Skipper's declaration wasn't the only blip in Test of ages
Evening Standard|June 21, 2023
Hosts must be more clinical at Lord's after a raft of errors help Australia grab victory
Malik Ouzia Cricket Correspondent at Edgbaston
Skipper's declaration wasn't the only blip in Test of ages

So, how good was that? At 4.10pm yesterday afternoon, more than four and-a-half days into this classic Ashes opening salvo, England needed five wickets for victory, Australia 114 runs and the bookmakers simply could not split them.

It was the natural point of convergence for a game that, from Zak Crawley's boundary off the first ball to Pat Cummins's off the last, answered to no true master, a swing-voter of a contest that well into its thrilling finale was still coming down on the side of abstain.

"It felt like from the first session of day one it was 50-50 the whole way," Cummins said after finally, decisively, hauling it his side's way with the bat. "I reckon that was the same until about 15 or 20 minutes to go."

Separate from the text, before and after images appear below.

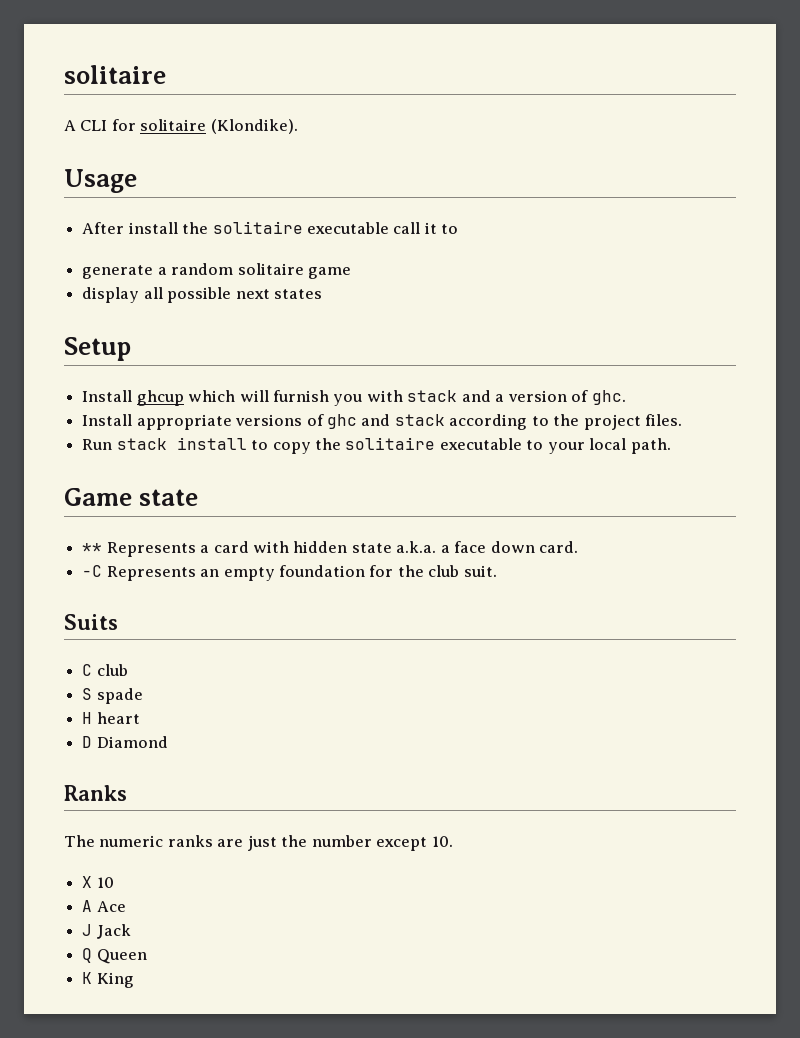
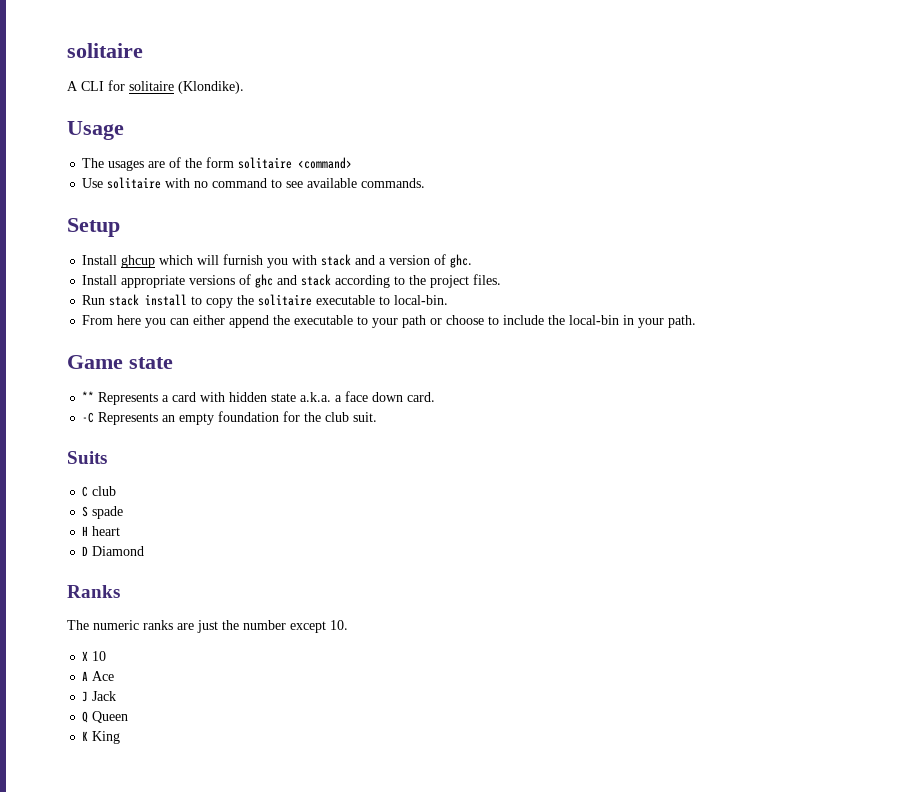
- After install the solitaire executable call it to
- generate a random solitaire game
- display all possible next states
+ The usages are of the form solitaire <command>
+ Use solitaire with no command to see available commands.
- Run stack install to copy the solitaire executable to your local path.
+ Run stack install to copy the solitaire executable to local-bin.
+ From here you can either append the executable to your path or choose to include the local-bin in your path.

On that last point, Australia's captain was wrong. When the final hour was called at 6.24pm, Australia were eight down still needing 51 runs for victory and it was England with the game in the palm of their hands - almost literally when Ben Stokes came within a stickier mitt of one of the all-time great catches, which would have spelled the end of Cummins's heroic partner, Nathan Lyon, and left last man Josh Hazlewood exposed.

Stokes himself joined the narrative dots to Headingley 2019, when Lyon's fumble had kept England's chase alive. The symmetry was nice, even if the openings were, in terms of difficulty, about as far apart as Tipping Point and University Challenge.